S.389 (2) Redeployment

[23] Section 389(2) also requires the Commission to be satisfied that it would not have been reasonable for the applicant to have been redeployed within the employer’s enterprise or that of an associated entity of the employer, if the defence of genuine redundancy is to be made out.

[24] This issue was not raised by either party and I conclude on the evidence available that it would not have been reasonable to redeploy the applicant in the circumstances which existed at the time within the employer’s enterprise or that of an associated entity of the employer.

[25] However as the employer has not complied with the Agreement’s consultative provisions and hence has not complied with s.389(1)(b) of the Act, the defence to the unfair dismissal claim of there being a genuine redundancy under s.389 of the Act cannot succeed.

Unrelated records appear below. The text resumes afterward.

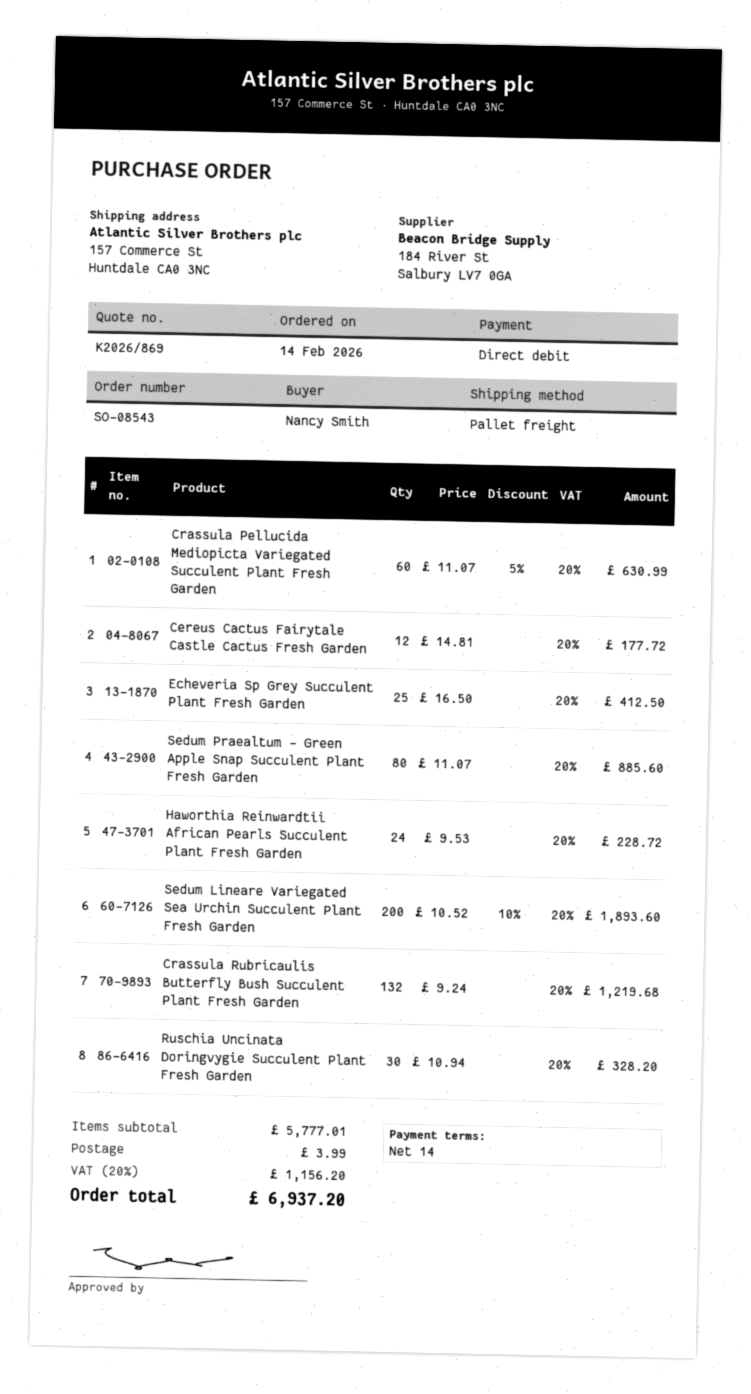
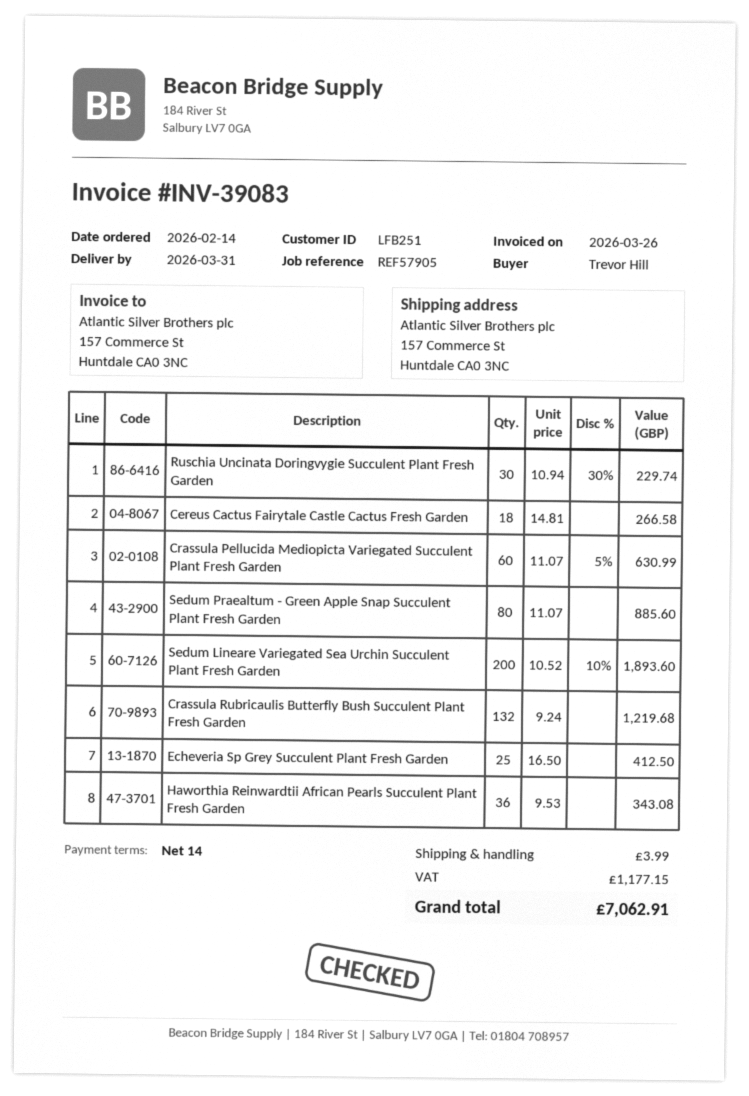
ordered by: Nancy Smith -> Trevor Hill
Cereus Cactus Fairytale Castle Cactus Fresh Garden: 12 x 14.81 = 177.72 -> 18 x 14.81 = 266.58
Haworthia Reinwardtii African Pearls Succulent Plant Fresh Garden: 24 x 9.53 = 228.72 -> 36 x 9.53 = 343.08
Ruschia Uncinata Doringvygie Succulent Plant Fresh Garden: 30 x 10.94 = 328.20 -> 30 x 10.94 - 30% = 229.74
tax: 1156.20 -> 1177.15
total: 6937.20 -> 7062.91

[26] The application then turns to be dealt with under the criteria set out at s.387 of the Act for consideration as to whether the dismissal was harsh, unjust or unreasonable. Section 387 is as follows:

“387 Criteria for considering harshness etc.

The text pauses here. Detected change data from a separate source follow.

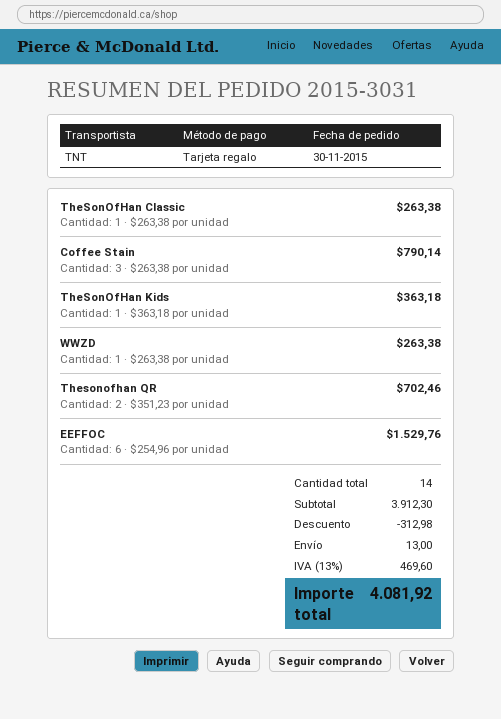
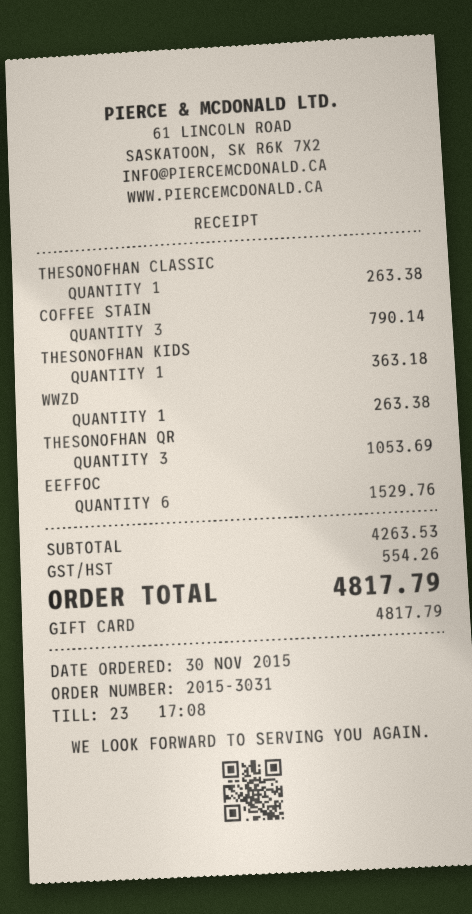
Thesonofhan QR: 2 for 702.46 -> 3 for 1053.69
subtotal: 3912.30 -> 4263.53
discount: 312.98 -> none
shipping: 13.00 -> none
tax: 469.60 -> 554.26
total: 4081.92 -> 4817.79

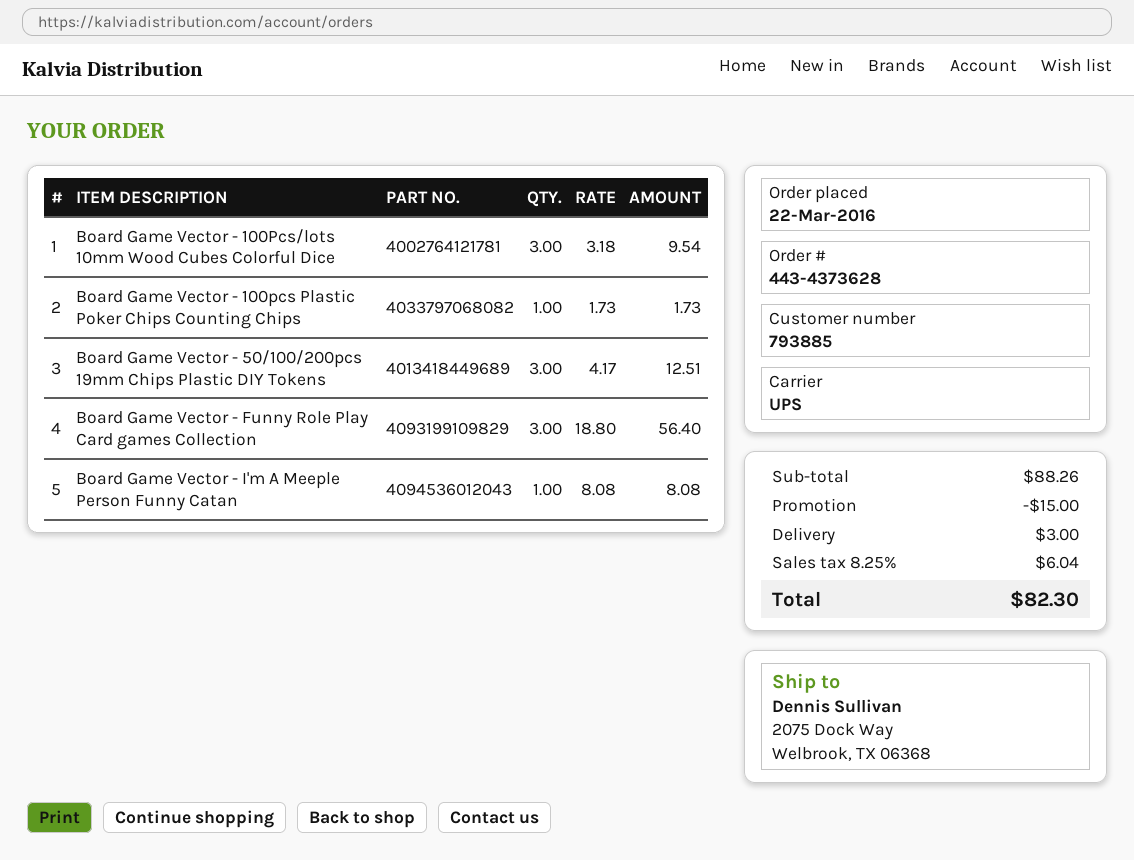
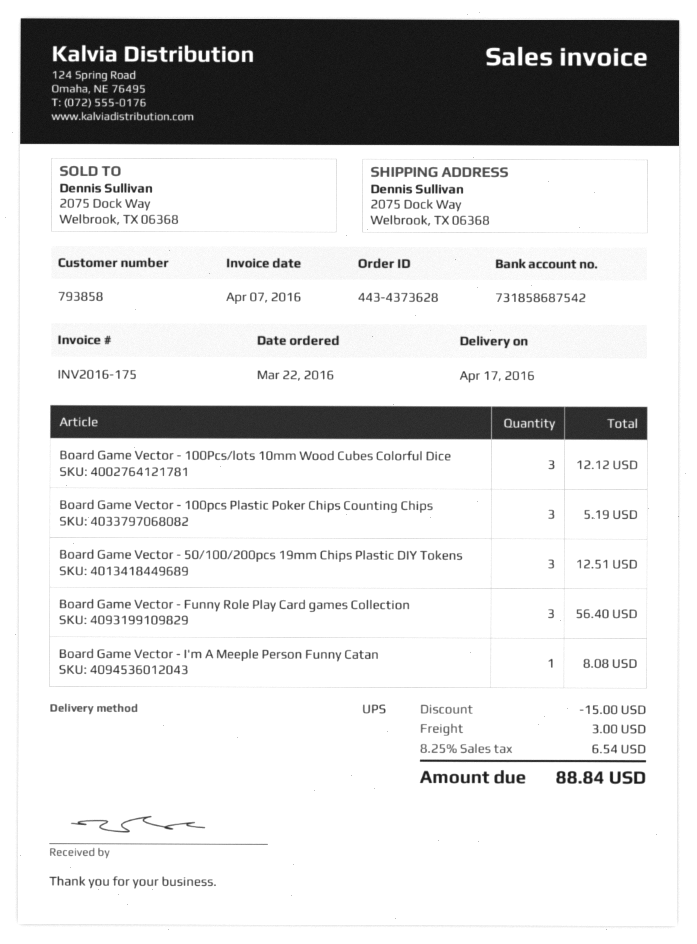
customer number: 793885 -> 793858
Board Game Vector - 100Pcs/lots 10mm Wood Cubes Colorful Dice: 3 for 9.54 -> 3 for 12.12
Board Game Vector - 100pcs Plastic Poker Chips Counting Chips: 1 for 1.73 -> 3 for 5.19
tax: 8.25% = 6.04 -> 8.25% = 6.54
total: 82.30 -> 88.84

In considering whether it is satisfied that a dismissal was harsh, unjust or unreasonable, FWA must take into account:

(a) whether there was a valid reason for the dismissal related to the person’s capacity or conduct (including its effect on the safety and welfare of other employees); and

(b) whether the person was notified of that; and

(c) whether the person was given an opportunity to respond to any reason related to the capacity or conduct of the person; and

(d) any unreasonable refusal by the employer to allow the person to have a support person present to assist at any discussions relating to dismissal; and

(e) if the dismissal related to unsatisfactory performance by the person—whether the person had been warned about that unsatisfactory performance before the dismissal; and

(f) the degree to which the size of the employer’s enterprise would be likely to impact on the procedures followed in effecting the dismissal; and

(g) the degree to which the absence of dedicated human resource management specialists or expertise in the enterprise would be likely to impact on the procedures followed in effecting the dismissal; and

(h) any other matters that FWA considers relevant.”

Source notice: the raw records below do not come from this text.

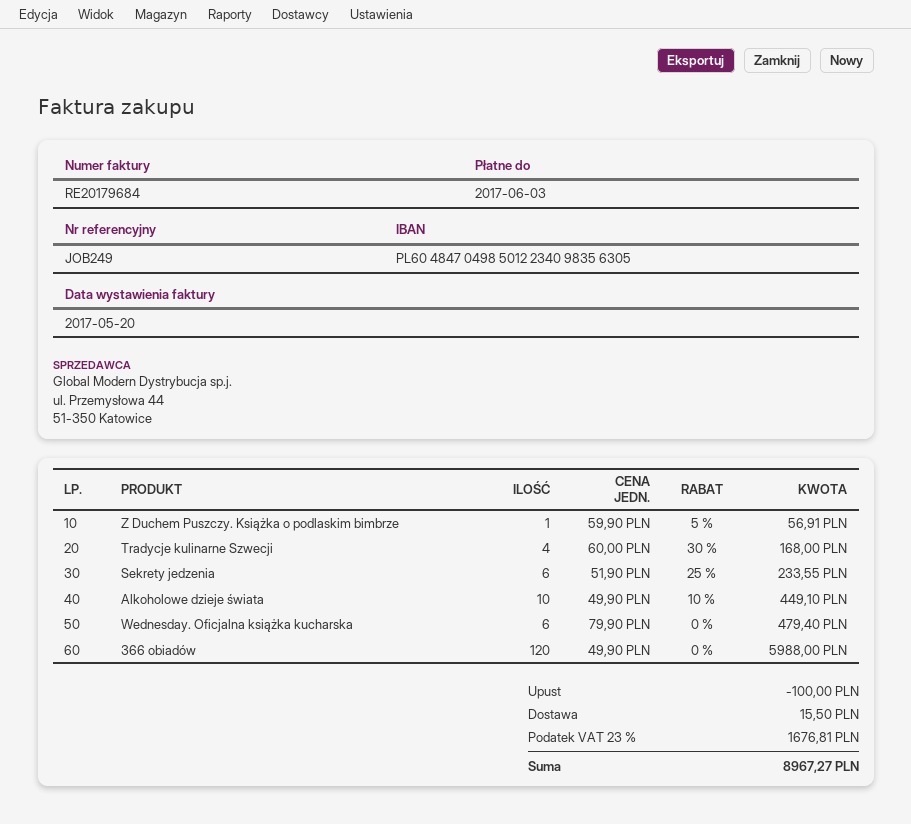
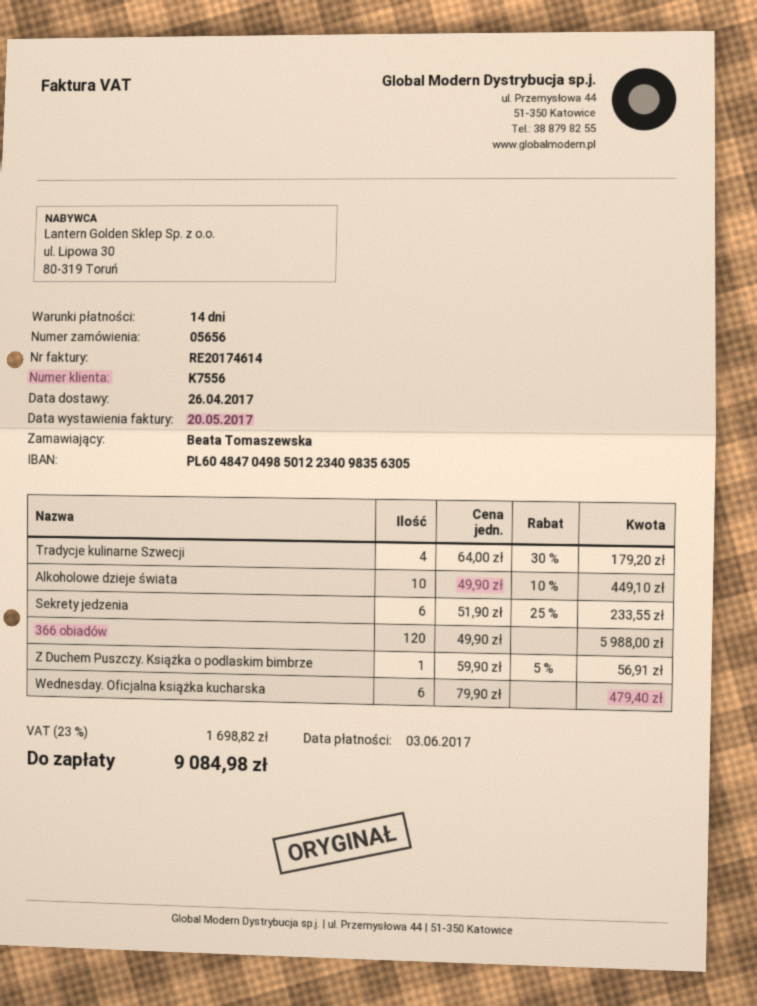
invoice number: RE20179684 -> RE20174614
Tradycje kulinarne Szwecji: 4 x 60.00 - 30% = 168.00 -> 4 x 64.00 - 30% = 179.20
discount: 100.00 -> none
shipping: 15.50 -> none
tax: 23% = 1676.81 -> 23% = 1698.82
total: 8967.27 -> 9084.98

Was there a valid reason related to capacity or conduct for the dismissal?

[27] In this matter I am satisfied the respondent no longer required the applicant’s job to be performed by anyone because of changes in the operational requirements of the enterprise. Accordingly, the reason for dismissal did not relate to the applicant’s capacity or conduct. The applicant submitted that the reason she was chosen for redundancy over others was unfair, although her evidence did not indicate what employee/s should have been chosen in lieu of her or that she would not have been fairly selected for redundancy at a later date.

[28] In UES8 the Full Bench examined the application of s.387(a) and the majority held that a termination through redundancy was not relevant to the Commission’s consideration under s.387(a):

(26) We have concluded, however, that s.387(a) of the FW Act regarding the matter of whether there was a valid reason for the dismissal related to the person’s capacity or conduct does not go to the process for selecting the person for redundancy.

[29] Accordingly, there was not a dismissal relating to her capacity or conduct as such this is not a factor of relevance with respect to whether the applicant’s dismissal was harsh, unjust or unreasonable.

Whether the person was notified of that reason and given an opportunity to respond to any reason related to the capacity or conduct

[30] The matters in s.387(b) and (c) of the Act deal with whether there was procedural fairness in respect of a reason for dismissal related to Ms Haberfehiner’s capacity or conduct. While Ms Haberfehiner was made redundant she was not provided an opportunity to discuss her redundancy. However given the evidence of Mr Tahiri it seems unlikely that the respondent’s position would have altered after the consultation process had concluded and Ms Haberfehiner’s redundancy would still have proceeded.

[31] As stated above, the applicant’s termination of employment did not directly relate to her capacity or conduct. As Mr Tahiri stated in a text message to the applicant on 5 February 2019, at around 5:50 pm “the reason is that we are slowing down with works.” Had the applicant’s position not been deemed redundant the issue of her performance or conduct would not have arisen.

Any unreasonable refusal to allow a support person present to assist at any discussions relating to dismissal

[32] The opportunity for Ms Haberfehiner to have a support person present to assist at any discussions relating to her redundancy did not arise. Mr Tahiri states that the applicant was not at the worksite at the relevant times as she had been absent from work and no discussions could take place.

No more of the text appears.